Но все хуже здоровье попика, одолевает его белая старость. Попишет немного и полежит, и больше лежит, чем работает, а уже три года томится заключенный в бездействие дьявол и ждет обещанного добра. Поняв свою выгоду, уже не тревожит попика противоречиями, а только жалобно торопит:
– Ах, поскорей бы, святой отец!
– Не бойсь, миленький, не умру, – успокаивает его попик. – По моему расчету, мне еще с полгодика осталось. Да, брат, с полгодика! А работа уже к концу подходит. Не пугайся, не волнуй себя. А я тебя сегодня как раз порадовать пришел: нынче одного еретика жечь будут, так пойдем с тобою посмотрим, повеселимся.

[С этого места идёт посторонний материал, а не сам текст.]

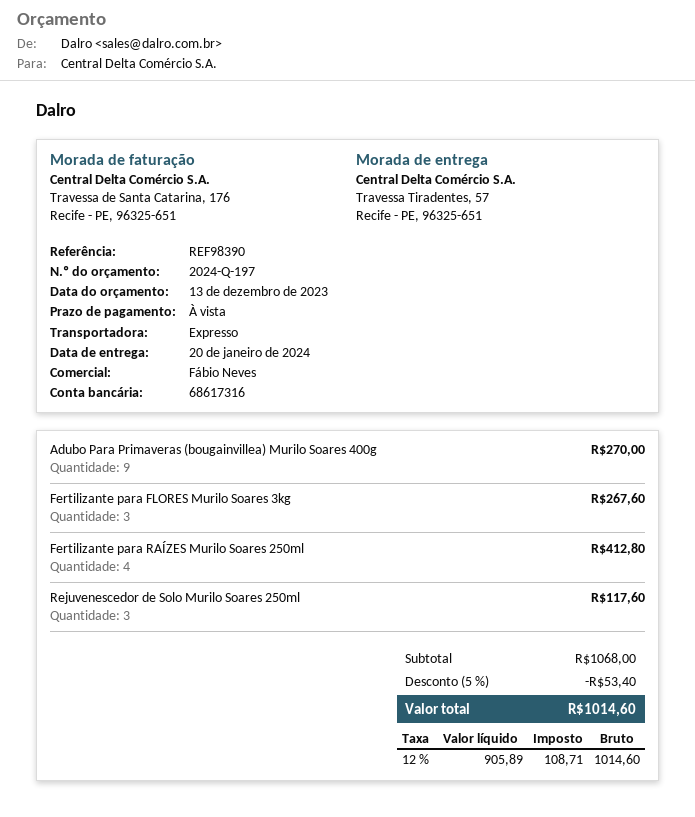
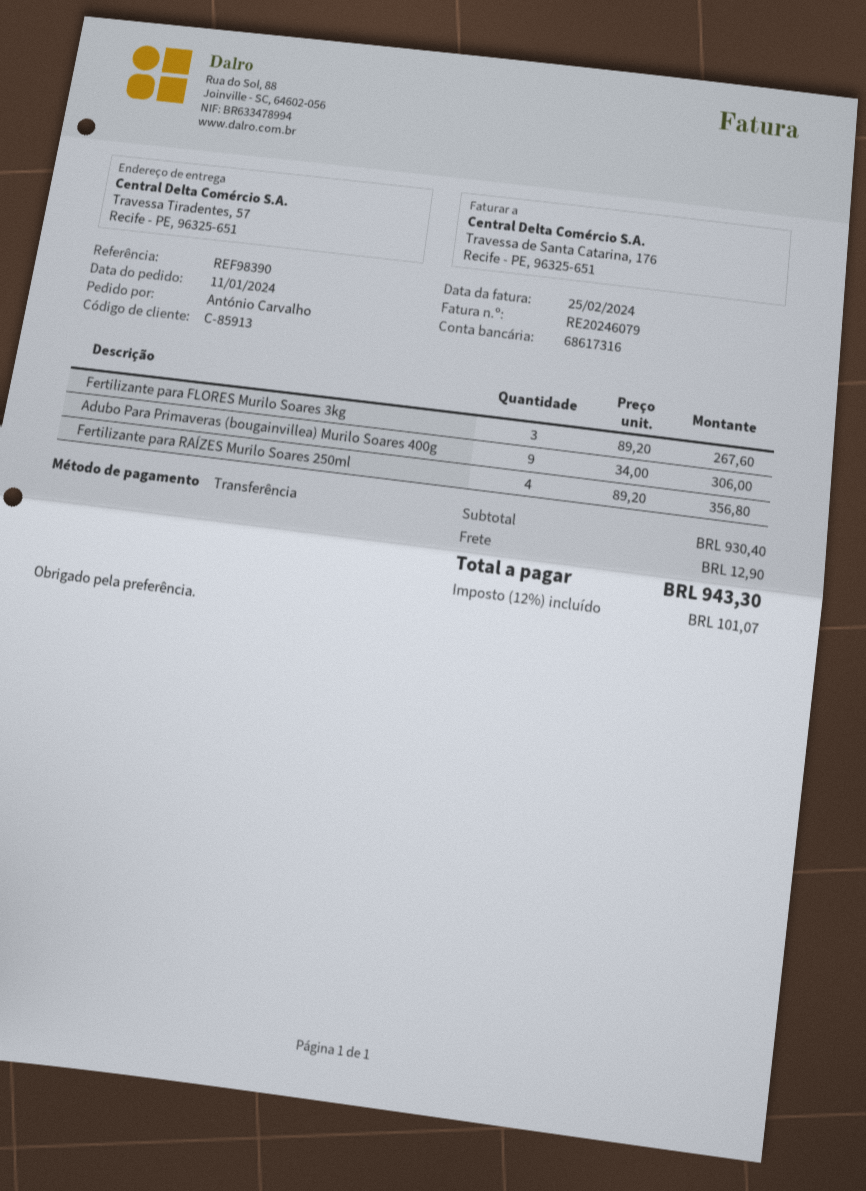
Adubo Para Primaveras (bougainvillea) Murilo Soares 400g: 9 for 270.00 -> 9 for 306.00
Fertilizante para RAÍZES Murilo Soares 250ml: 4 for 412.80 -> 4 for 356.80
Rejuvenescedor de Solo Murilo Soares 250ml: 3 for 117.60 -> none
subtotal: 1068.00 -> 930.40
discount: 5% = 53.40 -> none
shipping: none -> 12.90
tax: 12% = 108.71 -> 12% = 101.07
total: 1014.60 -> 943.30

«Сказано: не убий», – мрачно подумал черт, глядя на улыбающегося попика, но вслух ничего не сказал и охотно собрался в путь, так как очень соскучился от долгого заключения.
Еретика долго жгли, и народ радовался. Приятно было и черту: немного напоминало ад; но вдруг вспомнилась муха, которой он не смел тронуть, и сразу затрещали в голове противоречия. Взглянул с тоскою на попика: тот покачивается от слабости, от волнения бледен, дрожат старческие руки, на голубеньких глазах слезы, а весь лик радостен и светится неземным светом. Жгли в аду и черти, но не было же святости в их лице! Ничего не может понять обезумевший дьявол. А попик-то радуется, даже светится весь! И от волнения, как только домой пришли, в постель слег, ослабел очень от радости. Не выдержал черт и, насупившись, вступил в диспут:
– Хотел бы я знать, чему вы радуетесь, святой отец?

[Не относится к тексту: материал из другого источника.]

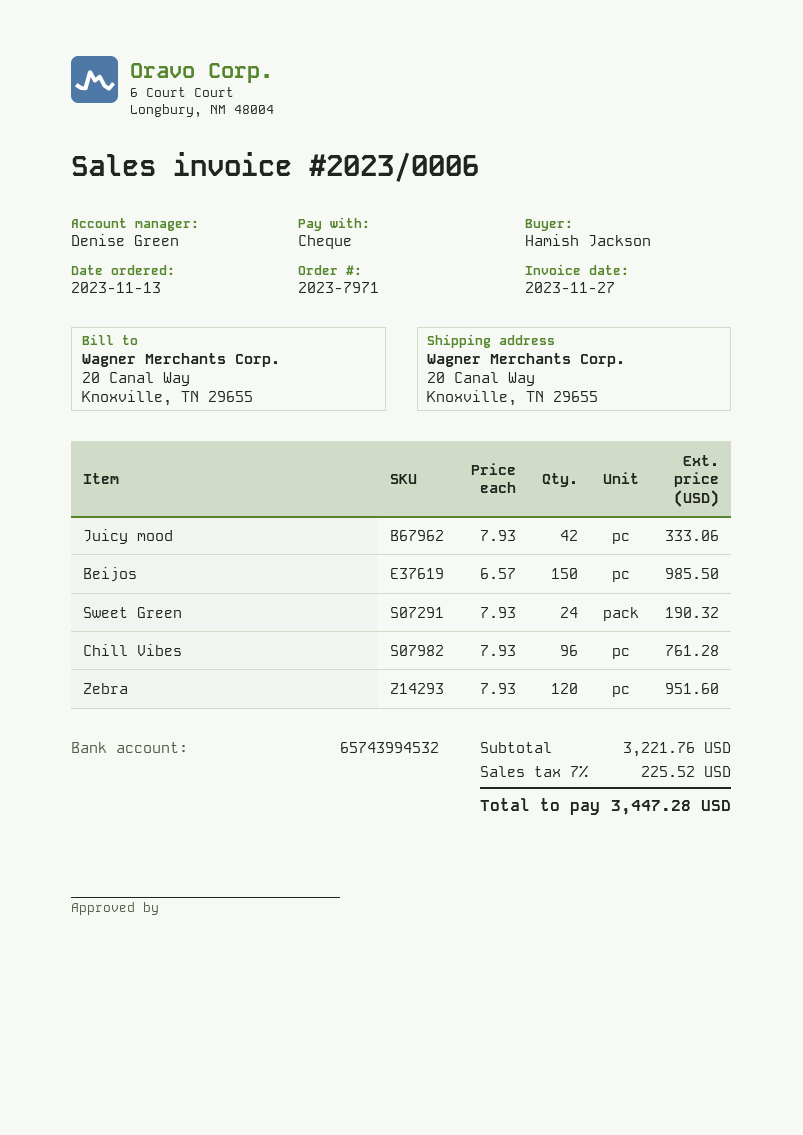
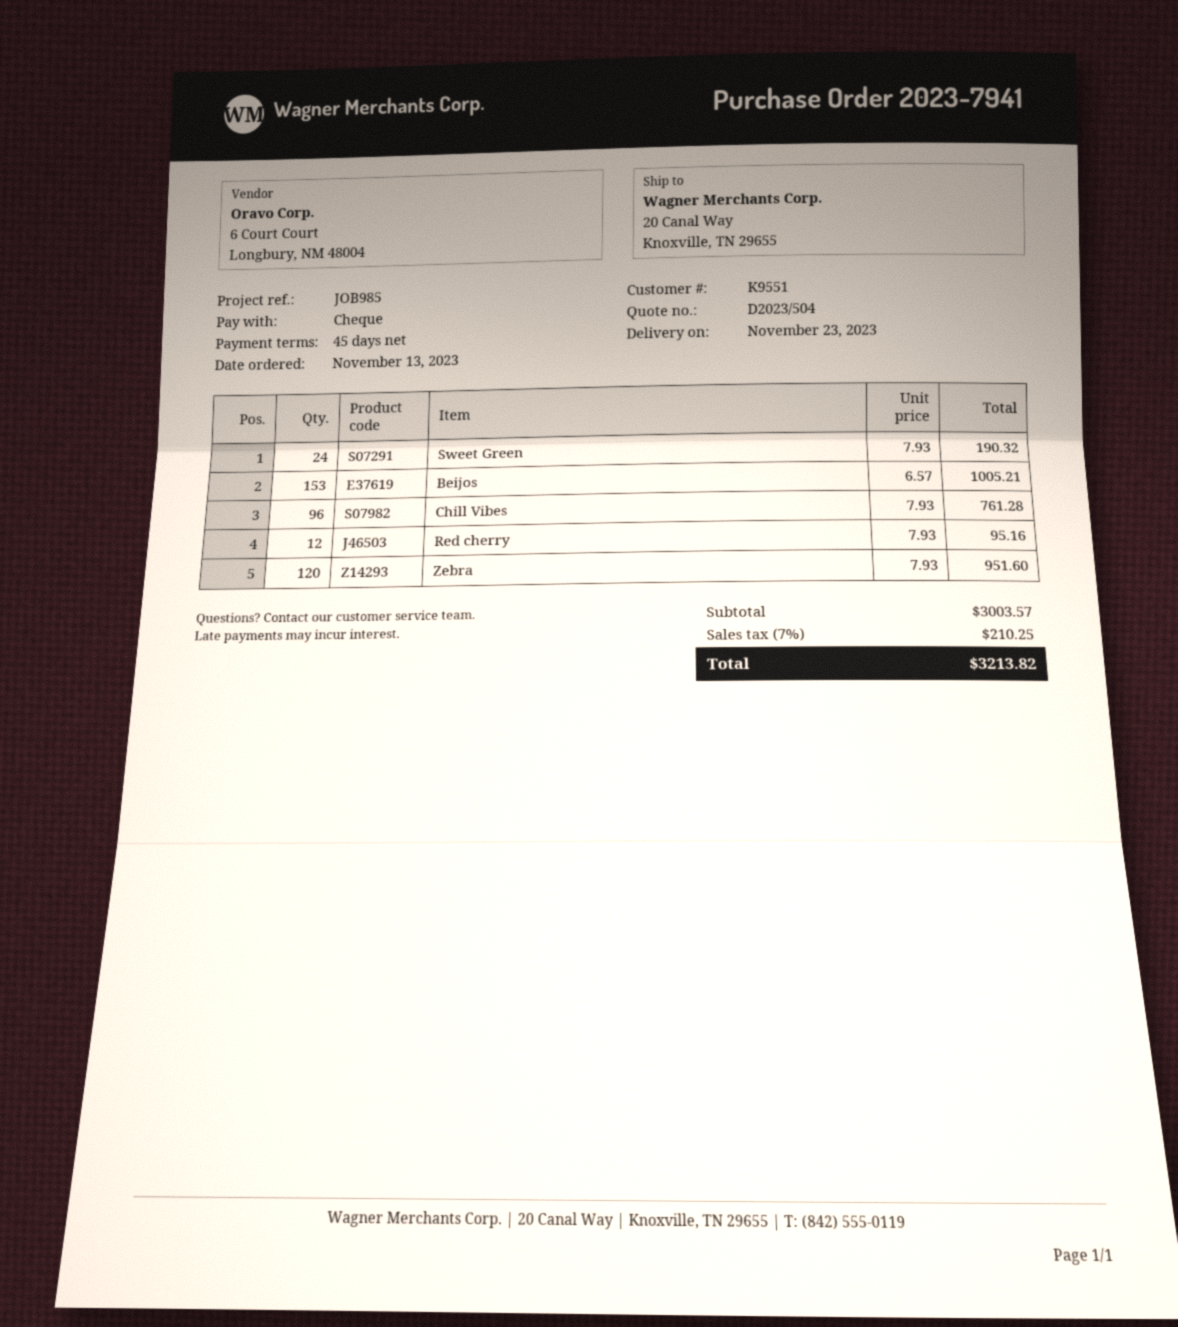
order number: 2023-7971 -> 2023-7941
Juicy mood: 42 x 7.93 = 333.06 -> none
Beijos: 150 x 6.57 = 985.50 -> 153 x 6.57 = 1005.21
Red cherry: none -> 12 x 7.93 = 95.16
subtotal: 3221.76 -> 3003.57
tax: 7% = 225.52 -> 7% = 210.25
total: 3447.28 -> 3213.82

– А как же? Еретика сожгли! – отвечал попик тихо и умильно.
– Так ведь сказано же: не убий! А вы человека убили и радуетесь.
– Никто его не убивал, что ты, миленький!
– Да ведь сожгли же его или нет?
– Слава Богу, сожгли, сожгли, миленький!
Даже глаза закрыл от умиления и лежит себе, такой беленький, чистенький, невинный, как младенец. «Неужто и здесь противоречие только в разуме да словах, а в совести его все течет согласно? – думал дьявол, беспомощно потирая рукой шишковатый лоб. – Ничего не понимаю! Видно, не в том добро, что делать, а в том, как делать… Нет, ничего я не понимаю, пусть он пишет свои уроки, а я уж до времени притаюсь, пальцем не шевельну!»
И с того времени в одиночество свое уже не возвращался, а остался при ослабевшем старце в качестве прислужника: подавал ему пищу, убирал келейку и с дьявольской силой и упоением чистил старое попиково платье, будучи уверен, что уж здесь-то, наверное, греха нет. Когда же, превозмогая слабость, садился поп за продолжение своего труда, черт вытягивал свою длинную, жилистую шею и через плечо с жадным любопытством заглядывал: ох, не промахнуться бы попу! Ох, не подвести бы ему несчастного черта: ведь последняя надежда.
Но вот и кончена рукопись, а с нею как будто кончена и жизнь старенького попа. Уже не поднимается он с постели и последние строки начертал лежа: неразборчивы они и кривы, но тем дороги, что последние. На коленях принял черт великий дар и громко, с истинным наслаждением поцеловал сухую руку.
– Что, рад небось? – спросил попик. – Ну, радуйся, радуйся, давно пора. Только смотри, опять не промахнись!
– Теперь не промахнусь, – уверенно ответил черт. – Если только вы там в чем-нибудь не промахнулись, но это уж ваше дело; а я буду исполнять точно, как сказано.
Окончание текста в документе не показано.